The source of almost all energy on the Earth is the Sun. Energy arrives from the Sun in the form of electromagnetic radiation. When the radiation arrives at the Earth, much of it is absorbed and heats the atmosphere. That part of the atmosphere which is heated expands and rises. Air is drawn in to replace it. This movement of air in the Earth's atmosphere is wind.
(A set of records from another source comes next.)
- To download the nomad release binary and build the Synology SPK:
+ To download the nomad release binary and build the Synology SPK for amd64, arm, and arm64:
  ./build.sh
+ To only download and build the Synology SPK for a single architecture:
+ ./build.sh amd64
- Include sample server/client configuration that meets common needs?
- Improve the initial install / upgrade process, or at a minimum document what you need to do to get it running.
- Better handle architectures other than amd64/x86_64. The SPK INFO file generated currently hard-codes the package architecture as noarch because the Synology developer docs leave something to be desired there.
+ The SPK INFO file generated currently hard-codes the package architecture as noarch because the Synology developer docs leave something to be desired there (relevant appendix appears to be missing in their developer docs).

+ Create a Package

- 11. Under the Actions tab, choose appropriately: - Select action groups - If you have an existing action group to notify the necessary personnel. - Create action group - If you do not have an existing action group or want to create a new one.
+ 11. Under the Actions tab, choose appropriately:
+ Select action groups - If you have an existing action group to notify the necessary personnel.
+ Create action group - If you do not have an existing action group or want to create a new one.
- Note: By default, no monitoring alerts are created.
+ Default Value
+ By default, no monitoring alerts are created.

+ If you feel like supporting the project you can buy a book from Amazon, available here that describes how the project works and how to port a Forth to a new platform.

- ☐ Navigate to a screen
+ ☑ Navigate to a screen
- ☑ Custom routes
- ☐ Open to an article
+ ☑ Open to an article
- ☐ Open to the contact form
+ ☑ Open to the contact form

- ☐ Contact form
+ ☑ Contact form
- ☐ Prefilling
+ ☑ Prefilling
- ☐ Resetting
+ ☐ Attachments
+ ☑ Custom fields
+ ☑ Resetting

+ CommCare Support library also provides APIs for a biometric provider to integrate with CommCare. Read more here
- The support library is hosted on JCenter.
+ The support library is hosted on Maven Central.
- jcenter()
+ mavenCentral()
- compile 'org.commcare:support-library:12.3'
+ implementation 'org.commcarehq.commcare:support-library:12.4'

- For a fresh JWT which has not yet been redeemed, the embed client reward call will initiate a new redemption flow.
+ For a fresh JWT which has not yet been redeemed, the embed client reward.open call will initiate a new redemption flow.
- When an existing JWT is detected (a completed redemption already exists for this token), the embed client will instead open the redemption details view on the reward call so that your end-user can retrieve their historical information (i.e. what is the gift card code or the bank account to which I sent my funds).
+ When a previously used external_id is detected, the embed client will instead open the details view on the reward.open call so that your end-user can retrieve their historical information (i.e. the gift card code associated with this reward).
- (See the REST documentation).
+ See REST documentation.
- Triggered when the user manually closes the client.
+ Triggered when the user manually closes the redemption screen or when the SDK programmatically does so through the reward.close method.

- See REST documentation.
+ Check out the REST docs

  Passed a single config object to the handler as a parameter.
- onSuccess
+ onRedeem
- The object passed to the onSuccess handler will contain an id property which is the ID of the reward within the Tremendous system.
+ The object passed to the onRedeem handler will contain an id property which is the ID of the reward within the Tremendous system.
When radiation hits the surface, it heats the land. Cities tend to be warmer anyway than the surrounding area, and tend to warm more quickly. Land tends to heat more quickly that seas and ocean – warming land involves heating mostly the surface, but heating the ocean means heating it to depth, since the solar radiation penetrates the ocean to hundreds of metres of depth. In addition convection currents within the water mean that a larger volume of water will be heated – convection currents in the oceans also help to distribute oxygen and nutrients widely. Conversely, land tends to cool more quickly than the ocean, since the oceans can store a lot more heat energy. This means that during the morning, the land warms more quickly than the ocean, heating the air above it. The air then rises are draws in air from above the ocean. During the evening, the land cools more quickly than the ocean. Air above the land becomes dense, and falls, displacing the warmer air above the ocean, which is made to rise.
Conduction plays much less of a role in energy transfers in nature. Pure metals are not commonly found in nature, existing instead mostly in badly conducting compounds.